Information shown START

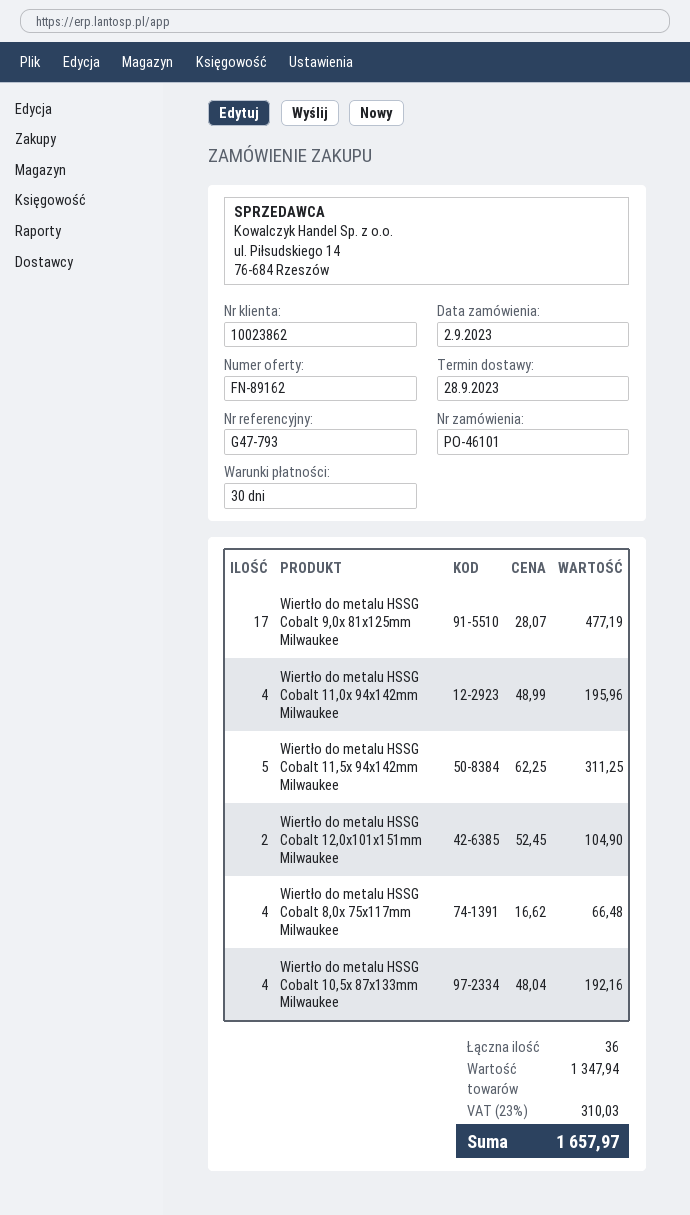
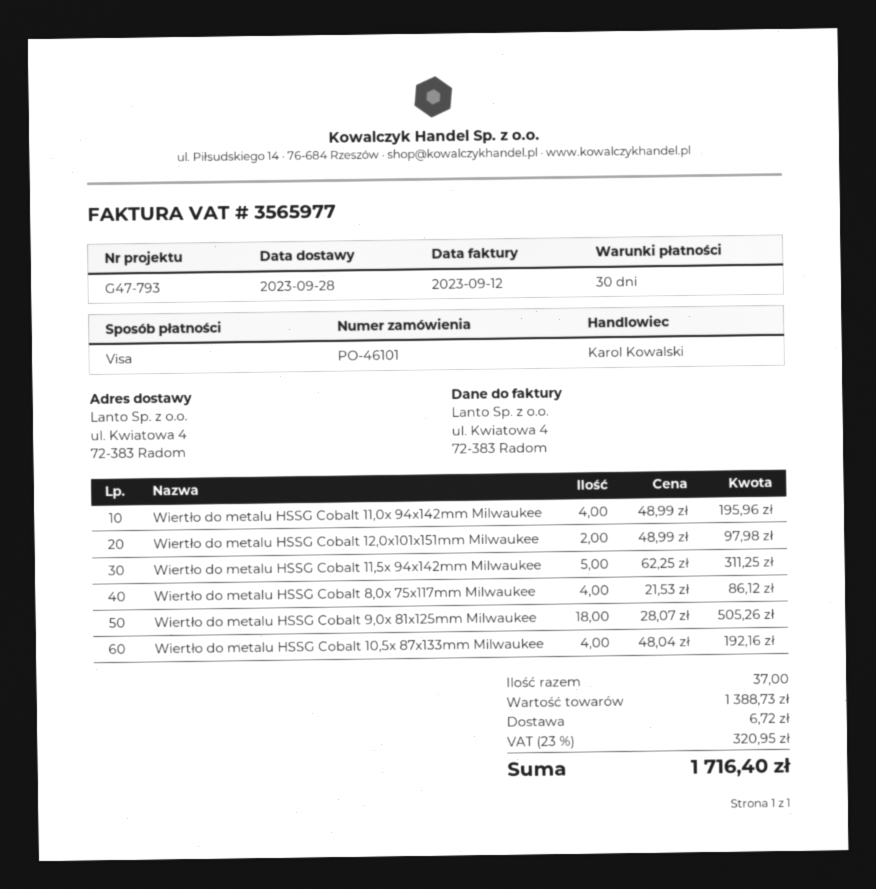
Wiertło do metalu HSSG Cobalt 9,0x 81x125mm Milwaukee: 17 x 28.07 = 477.19 -> 18 x 28.07 = 505.26
Wiertło do metalu HSSG Cobalt 12,0x101x151mm Milwaukee: 2 x 52.45 = 104.90 -> 2 x 48.99 = 97.98
Wiertło do metalu HSSG Cobalt 8,0x 75x117mm Milwaukee: 4 x 16.62 = 66.48 -> 4 x 21.53 = 86.12
total quantity: 36 -> 37
subtotal: 1347.94 -> 1388.73
shipping: none -> 6.72
tax: 23% = 310.03 -> 23% = 320.95
total: 1657.97 -> 1716.40

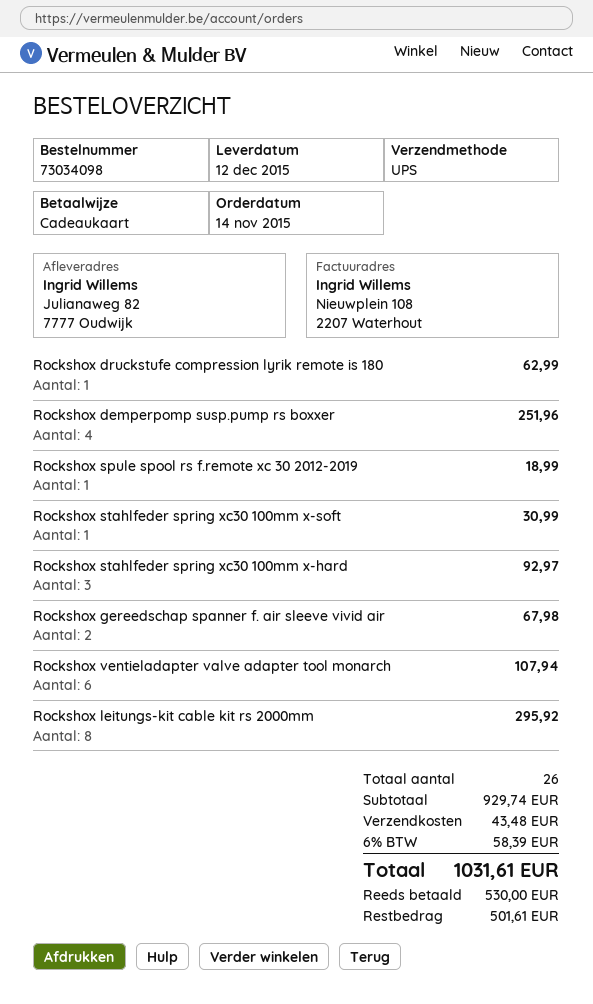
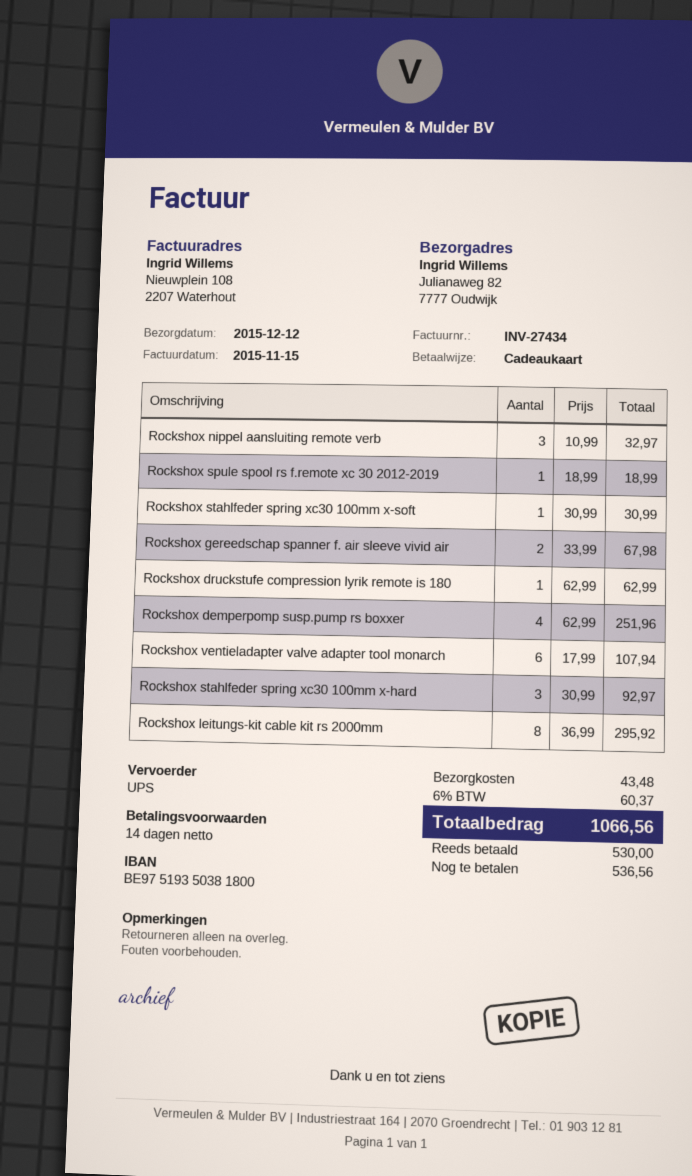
Rockshox nippel aansluiting remote verb: none -> 3 for 32.97
tax: 6% = 58.39 -> 6% = 60.37
total: 1031.61 -> 1066.56
balance: 501.61 -> 536.56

Information shown END

▶ Work request
Search the material for the word "metalu" and copy every matching line.

▶ Response
Wiertło do metalu HSSG Cobalt 9,0x 81x125mm Milwaukee: 17 x 28.07 = 477.19 -> 18 x 28.07 = 505.26
Wiertło do metalu HSSG Cobalt 12,0x101x151mm Milwaukee: 2 x 52.45 = 104.90 -> 2 x 48.99 = 97.98
Wiertło do metalu HSSG Cobalt 8,0x 75x117mm Milwaukee: 4 x 16.62 = 66.48 -> 4 x 21.53 = 86.12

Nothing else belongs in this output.